Fuzzy Search DNA
Find approximate matches of a query motif in a DNA sequence

Raw sequence or FASTA format. Non-DNA characters are stripped. Input limit: 2,000,000 characters.

max 30 characters
💡 Quick Summary

Fuzzy Search DNA finds sites in a target DNA sequence that are identical or similar to a short query sequence. Scoring is controlled by match, mismatch, and gap parameters. Use it to locate sequences that can be mutated into a restriction site, or to find approximate occurrences of a motif.

📋 How to Use
  1. Paste the target sequence (raw or FASTA format) into the top textarea. Input limit is 2,000,000 characters.
  2. Type the query sequence into the query field (max 30 characters). This is the short motif you want to find.
  3. Adjust the scoring parameters if needed: Match value (reward for identical bases), Mismatch value (reward/penalty for non-identical bases), Gap value (cost for insertions/deletions), and the number of hits to report.
  4. Click Run. Each hit shows the aligned query and target segment with its alignment score.
  5. Click Load Example to try searching for cccggg (an SmaI restriction site) in a sample sequence.
🧮 Formulas & Logic
Cell score
max( diagonal + match/mismatch, left − gap, up − gap, 0 )
Alignment score
Sum of match/mismatch values along the traceback path minus gap penalties
Hit ranking
Hits are returned in descending score order; previously matched cells are zeroed before the next iteration
📊 Result Interpretation
Hits found

Number of distinct local alignments returned (up to the requested maximum).

Query from … to …

1-based start and end positions of the aligned portion within the query.

Target from … to …

1-based start and end positions of the aligned portion within the target.

Score

Cumulative alignment score. Higher scores indicate closer matches.

Gaps (−)

A dash in the aligned sequence marks an insertion in the opposite sequence.

🔬 Applications
  • Finding near-matches to a restriction enzyme recognition site so you can plan a silent mutation to introduce the site
  • Locating degenerate primer binding sites in a template sequence
  • Identifying approximate occurrences of a short regulatory motif across a genomic region
  • Checking whether a synthesised oligo will bind off-target sites with only a few mismatches
⚠️ Common Mistakes & Warnings
Query length is limited to 30 characters

The algorithm uses O(n × m) memory where n and m are the sequence lengths. Keeping the query short ensures the alignment matrix stays manageable.

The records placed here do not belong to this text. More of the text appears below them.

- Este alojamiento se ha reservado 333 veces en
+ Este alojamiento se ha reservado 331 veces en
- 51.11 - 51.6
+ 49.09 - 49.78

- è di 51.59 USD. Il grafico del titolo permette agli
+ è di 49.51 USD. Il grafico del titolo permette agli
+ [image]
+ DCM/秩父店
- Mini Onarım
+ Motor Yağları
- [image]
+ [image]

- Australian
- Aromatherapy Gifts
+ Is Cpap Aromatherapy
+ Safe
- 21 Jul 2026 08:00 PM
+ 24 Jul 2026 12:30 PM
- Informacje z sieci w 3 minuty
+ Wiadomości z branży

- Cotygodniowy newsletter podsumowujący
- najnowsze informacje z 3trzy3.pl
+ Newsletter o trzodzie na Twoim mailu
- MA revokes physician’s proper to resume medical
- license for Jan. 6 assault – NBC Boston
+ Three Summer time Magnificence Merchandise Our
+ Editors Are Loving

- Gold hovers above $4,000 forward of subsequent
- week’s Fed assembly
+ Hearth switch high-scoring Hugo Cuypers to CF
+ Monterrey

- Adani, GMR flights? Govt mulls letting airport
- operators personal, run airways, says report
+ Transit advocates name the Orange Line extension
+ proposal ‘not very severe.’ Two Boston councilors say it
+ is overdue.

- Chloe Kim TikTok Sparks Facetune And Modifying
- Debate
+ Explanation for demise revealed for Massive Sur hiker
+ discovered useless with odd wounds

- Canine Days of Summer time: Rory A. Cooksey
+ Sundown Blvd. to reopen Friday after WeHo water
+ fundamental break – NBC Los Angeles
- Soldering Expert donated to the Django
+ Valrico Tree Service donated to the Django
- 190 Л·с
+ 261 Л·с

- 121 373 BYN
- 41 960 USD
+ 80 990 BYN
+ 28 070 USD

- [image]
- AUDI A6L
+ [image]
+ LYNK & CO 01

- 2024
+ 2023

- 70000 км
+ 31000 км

Non-DNA characters are stripped

Any character that is not a valid DNA base (A, T, G, C, N, U, R, Y, S, W, K, M, B, D, H, V) is removed from both the target and query before the search.

Only the first FASTA record is searched

If you paste a multi-FASTA file only the first sequence is used as the target. Use a single-sequence FASTA or a raw sequence.

❓ Frequently Asked Questions

How does the gap value work?
A positive gap value subtracts points for each gap (insertion or deletion) introduced into the alignment — the typical setting for penalising indels. A negative gap value adds points for each gap, making gapped alignments preferred over mismatches. The default of −2 applies a 2-point penalty per gap, which usually produces clean alignments for short motif searches.
What do the start/end positions mean?
Positions are 1-based. "Query from 1 to 6" means the alignment covers the entire 6-character query. "Target from 50 to 55" means the matching region in the target runs from base 50 to base 55 (inclusive) of the cleaned sequence.
Why are subsequent hits scored lower?
After each hit is recorded, the cells used in its traceback path are zeroed in the scoring matrix. The matrix is then re-scored to find the next best non-overlapping alignment. Each successive hit is therefore the best remaining alignment that does not reuse the same target positions.
Can I use IUPAC ambiguity codes in the query?
The scoring matrix uses a simple identity check: two characters match only if they are identical after lowercasing. Ambiguity codes such as R or Y are not expanded — they only match another R or Y respectively.